MS GALLAGHER (continuing):

The survey asks three questions. The first one is: "Thinking about all aspects of your hospital stay, how satisfied are you?"The second question is: "How much do you think you were actually helped by your stay in the hospital?"and "What was the length of time you spent in hospital—too long, too short or about right?"

I am delighted to say that the survey identified a high level of satisfaction—70 per cent—in response to that first question "Thinking about your stay, how satisfied were you?"A further 24 per cent of patients were fairly satisfied, meaning overall—when they combined—94 per cent of patients surveyed were either highly satisfied or fairly satisfied.
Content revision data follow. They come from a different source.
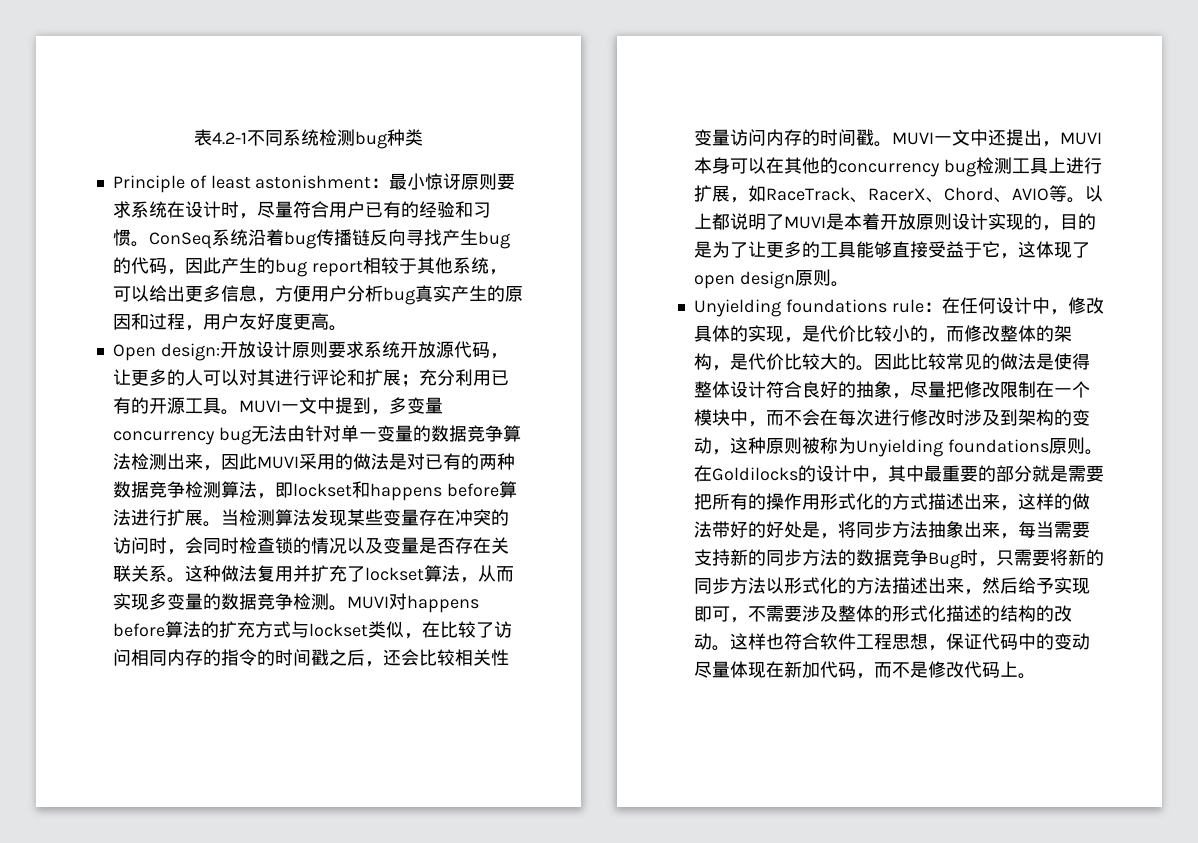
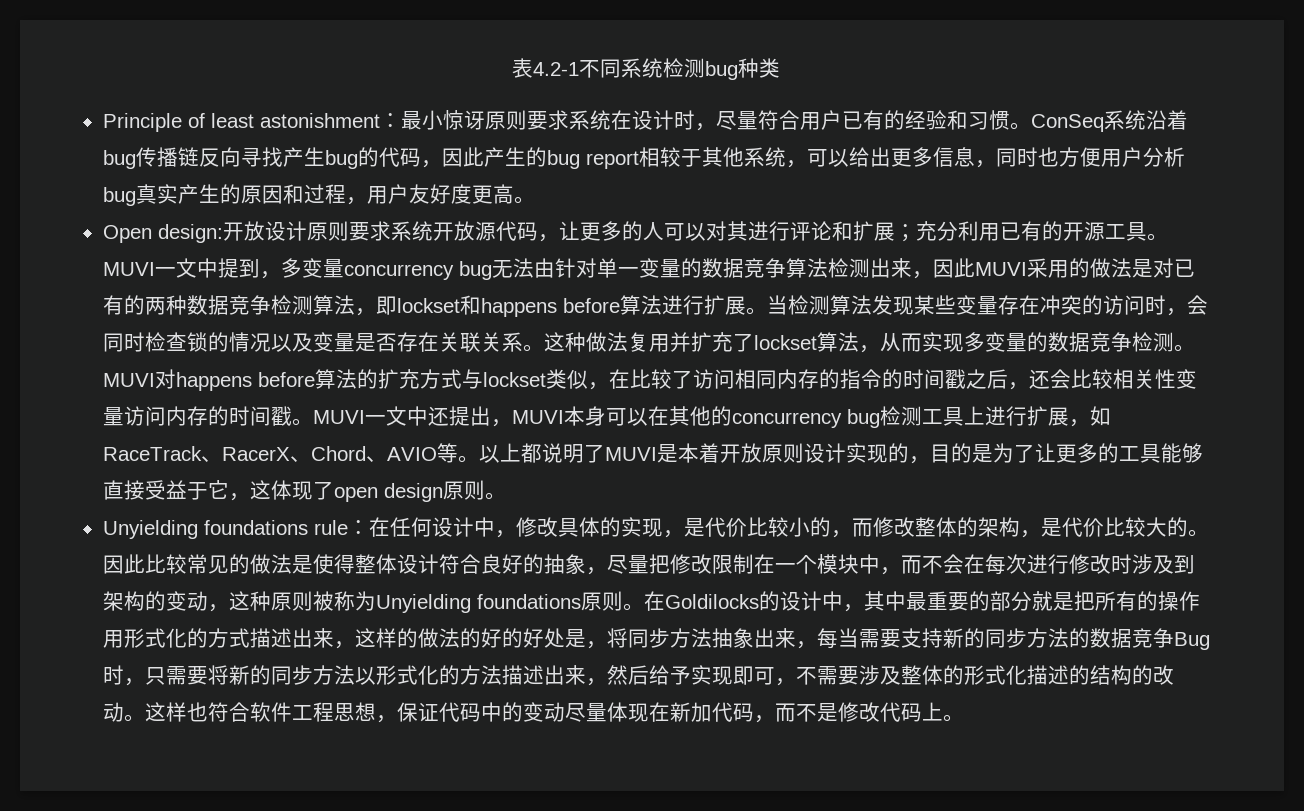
- ConSeq系统沿着bug传播链反向寻找产生bug的代码，因此产生的bug report相较于其他系统，可以给出更多信息，方便用户分析bug真实产生的原因和过程，用户友好度更高。
+ ConSeq系统沿着bug传播链反向寻找产生bug的代码，因此产生的bug report相较于其他系统，可以给出更多信息，同时也方便用户分析bug真实产生的原因和过程，用户友好度更高。
- 在Goldilocks的设计中，其中最重要的部分就是需要把所有的操作用形式化的方式描述出来，这样的做法带好的好处是，将同步方法抽象出来，每当需要支持新的同步方法的数据竞争Bug时，只需要将新的同步方法以形式化的方法描述出来，然后给予实现即可，不需要涉及整体的形式化描述的结构的改动。
+ 在Goldilocks的设计中，其中最重要的部分就是把所有的操作用形式化的方式描述出来，这样的做法的好的好处是，将同步方法抽象出来，每当需要支持新的同步方法的数据竞争Bug时，只需要将新的同步方法以形式化的方法描述出来，然后给予实现即可，不需要涉及整体的形式化描述的结构的改动。

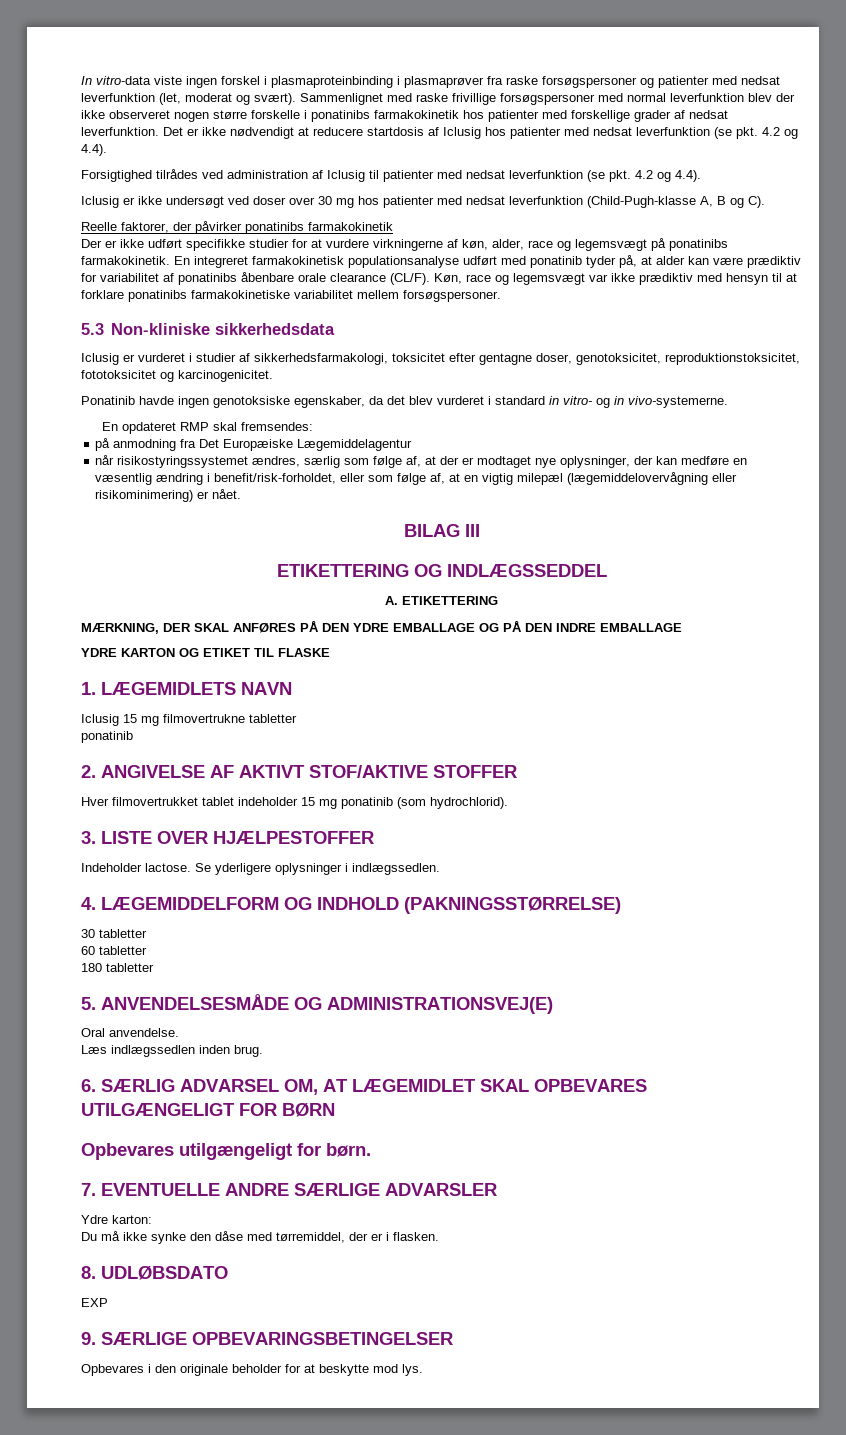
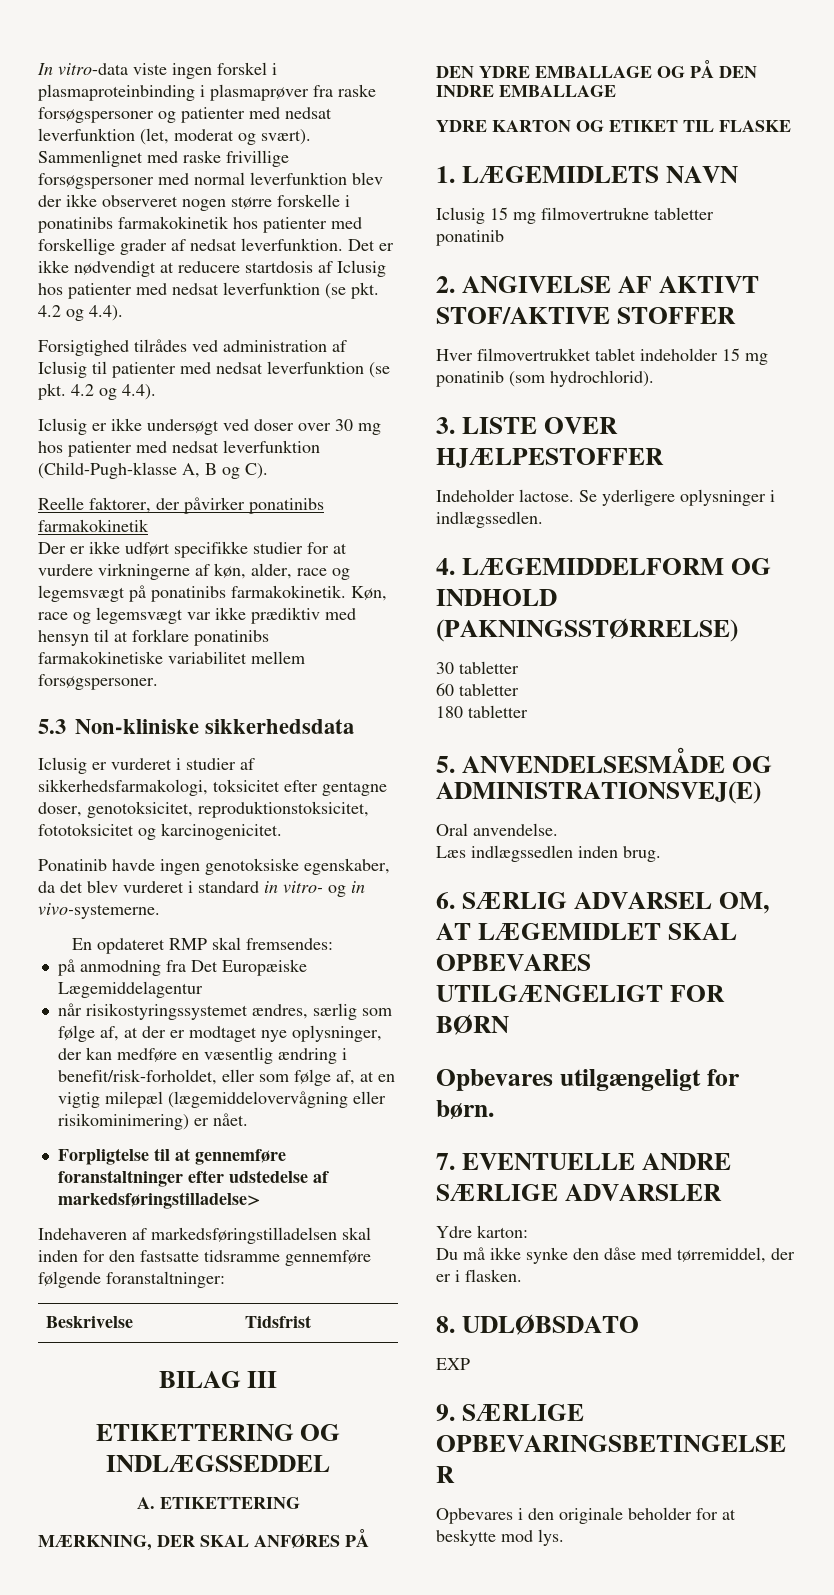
- En integreret farmakokinetisk populationsanalyse udført med ponatinib tyder på, at alder kan være prædiktiv for variabilitet af ponatinibs åbenbare orale clearance (CL/F).
+ Forpligtelse til at gennemføre foranstaltninger efter udstedelse af markedsføringstilladelse>
+ Indehaveren af markedsføringstilladelsen skal inden for den fastsatte tidsramme gennemføre følgende foranstaltninger:
+ Beskrivelse | Tidsfrist

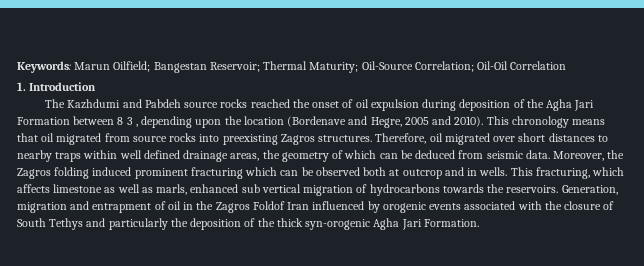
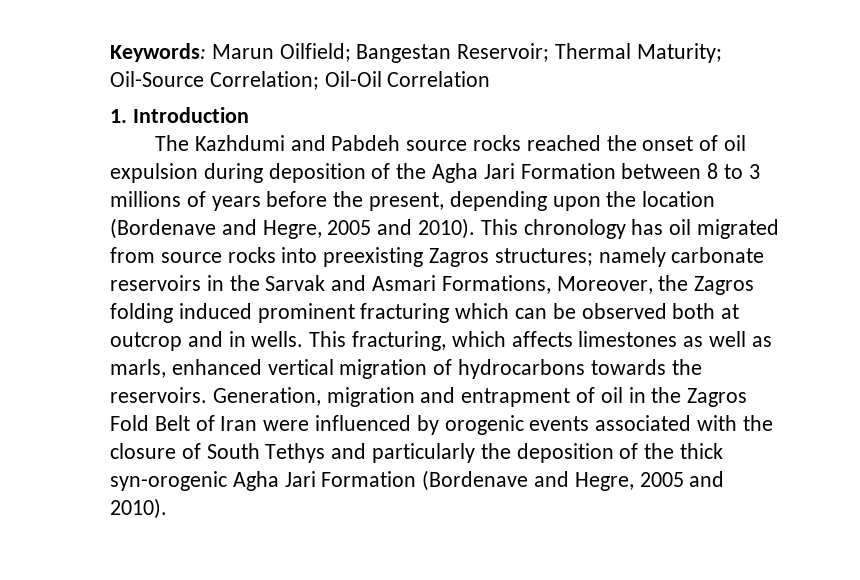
- The Kazhdumi and Pabdeh source rocks reached the onset of oil expulsion during deposition of the Agha Jari Formation between 8 3 , depending upon the location (Bordenave and Hegre, 2005 and 2010).
+ The Kazhdumi and Pabdeh source rocks reached the onset of oil expulsion during deposition of the Agha Jari Formation between 8 to 3 millions of years before the present, depending upon the location (Bordenave and Hegre, 2005 and 2010).
- This chronology means that oil migrated from source rocks into preexisting Zagros structures. Therefore, oil migrated over short distances to nearby traps within well defined drainage areas, the geometry of which can be deduced from seismic data. Moreover, the Zagros folding induced prominent fracturing which can be observed both at outcrop and in wells.
+ This chronology has oil migrated from source rocks into preexisting Zagros structures; namely carbonate reservoirs in the Sarvak and Asmari Formations, Moreover, the Zagros folding induced prominent fracturing which can be observed both at outcrop and in wells.
- This fracturing, which affects limestone as well as marls, enhanced sub vertical migration of hydrocarbons towards the reservoirs.
+ This fracturing, which affects limestones as well as marls, enhanced vertical migration of hydrocarbons towards the reservoirs.
- Generation, migration and entrapment of oil in the Zagros Foldof Iran influenced by orogenic events associated with the closure of South Tethys and particularly the deposition of the thick syn-orogenic Agha Jari Formation.
+ Generation, migration and entrapment of oil in the Zagros Fold Belt of Iran were influenced by orogenic events associated with the closure of South Tethys and particularly the deposition of the thick syn-orogenic Agha Jari Formation (Bordenave and Hegre, 2005 and 2010).

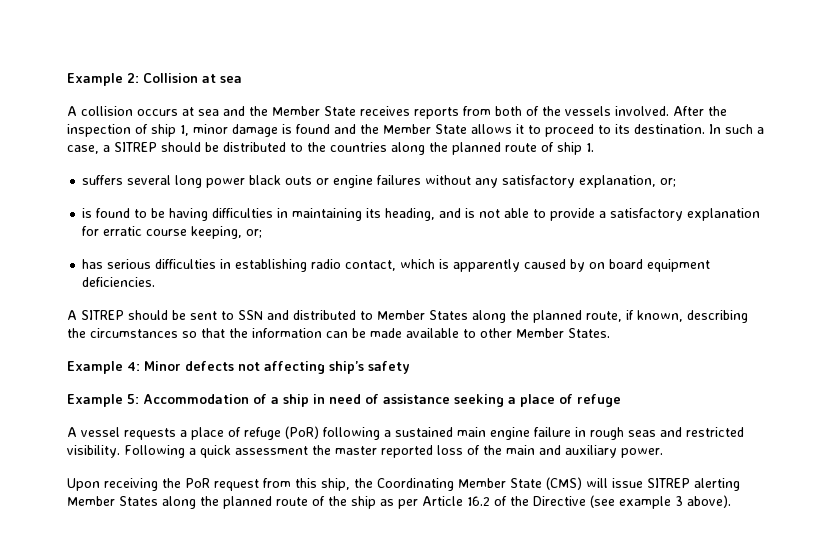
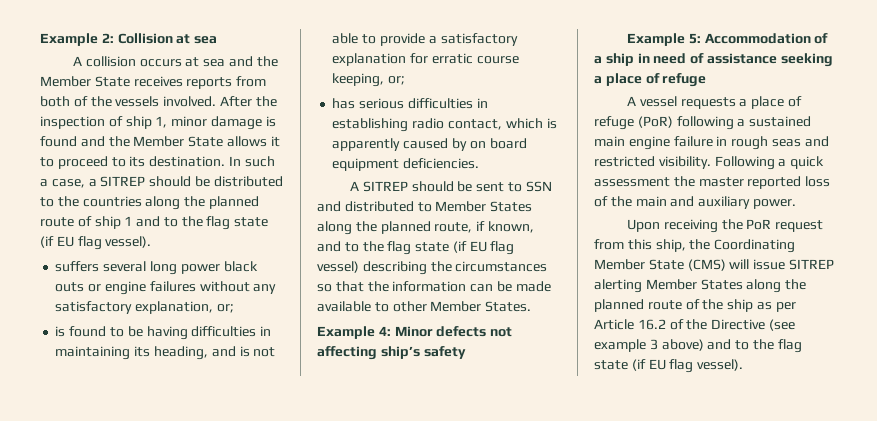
- In such a case, a SITREP should be distributed to the countries along the planned route of ship 1.
+ In such a case, a SITREP should be distributed to the countries along the planned route of ship 1 and to the flag state (if EU flag vessel).
- A SITREP should be sent to SSN and distributed to Member States along the planned route, if known, describing the circumstances so that the information can be made available to other Member States.
+ A SITREP should be sent to SSN and distributed to Member States along the planned route, if known, and to the flag state (if EU flag vessel) describing the circumstances so that the information can be made available to other Member States.
- Upon receiving the PoR request from this ship, the Coordinating Member State (CMS) will issue SITREP alerting Member States along the planned route of the ship as per Article 16.2 of the Directive (see example 3 above).
+ Upon receiving the PoR request from this ship, the Coordinating Member State (CMS) will issue SITREP alerting Member States along the planned route of the ship as per Article 16.2 of the Directive (see example 3 above) and to the flag state (if EU flag vessel).

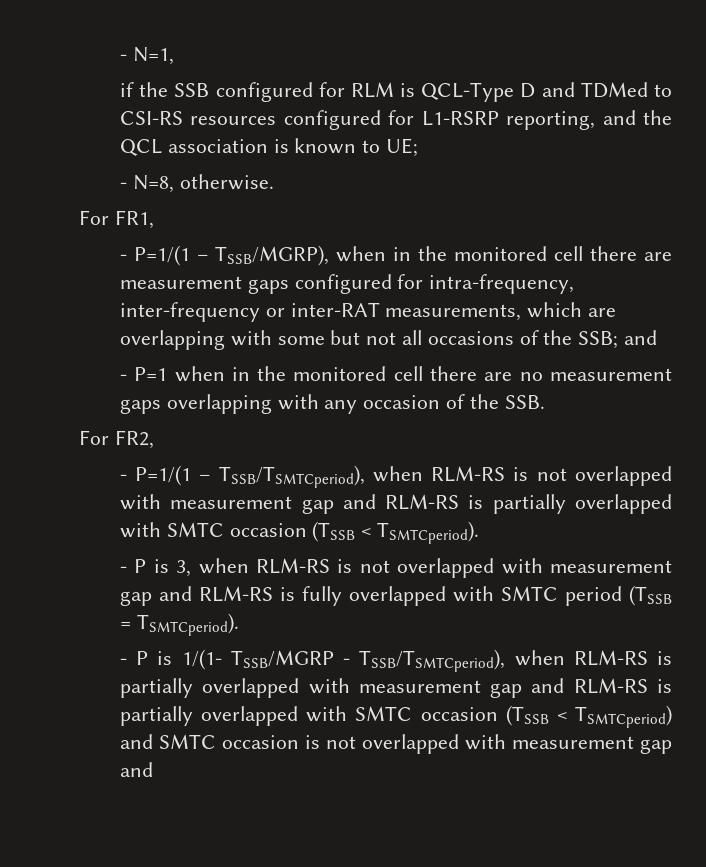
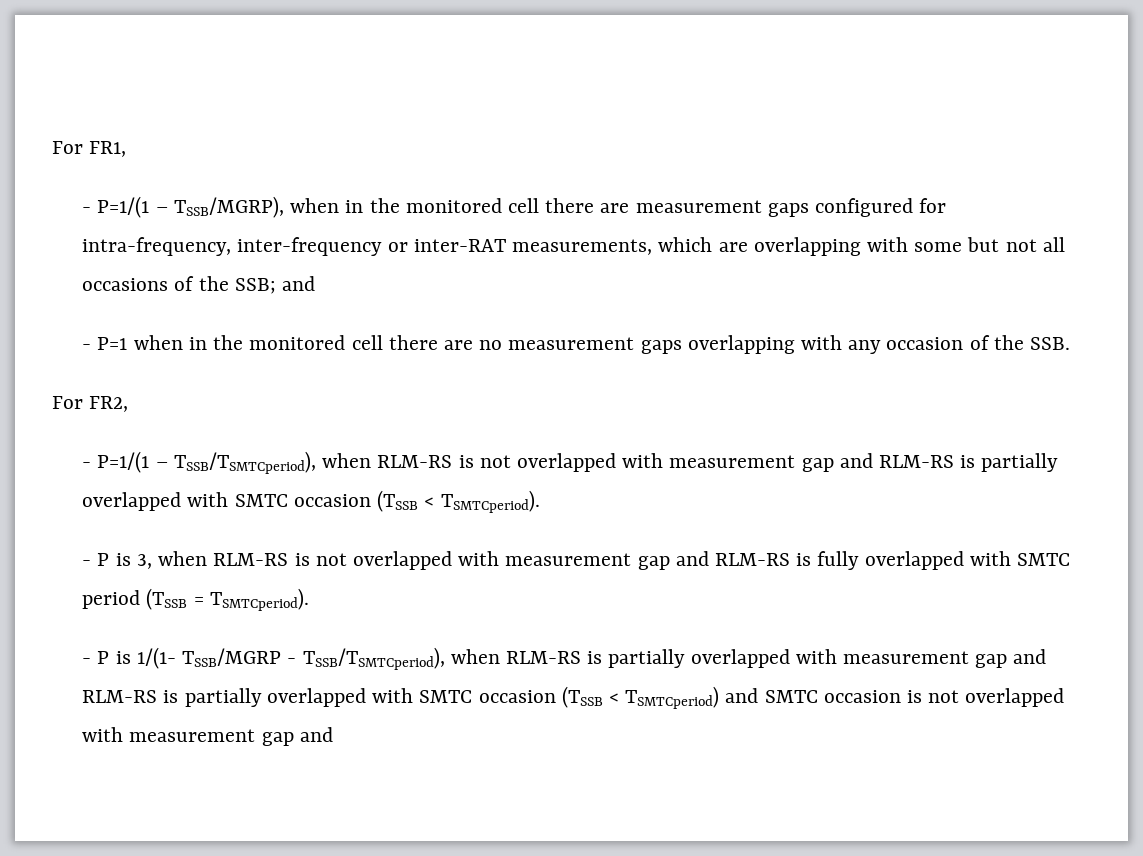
- - N=1,
- if the SSB configured for RLM is QCL-Type D and TDMed to CSI-RS resources configured for L1-RSRP reporting, and the QCL association is known to UE;
- - N=8, otherwise.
Further, 83 per cent of respondents answered that they had spent the right amount of time in hospital and 87 per cent of respondents felt that they were helped a great deal or quite a bit by their hospital stay. Ninety-two per cent of patients responded that they did not have a reason to complain and 25 per cent of respondents stated that they were provided with information about making a formal complaint.

We take these results—this independent survey and feedback from our patients—very seriously. Overall it shows that there is a very high level of satisfaction with how they perceived their stay at the hospital; how they were treated. There is a whole range of different indicators—the respect for cultural or religious needs, their personal safety, courtesy of nurses, respect for privacy, helpfulness of staff, recovery room, courtesy of doctors, clarity of information, help received for your pain, cleanliness of the room, opportunity to ask questions, helpfulness of admission staff, response of staff to health care problems and response time of nurses.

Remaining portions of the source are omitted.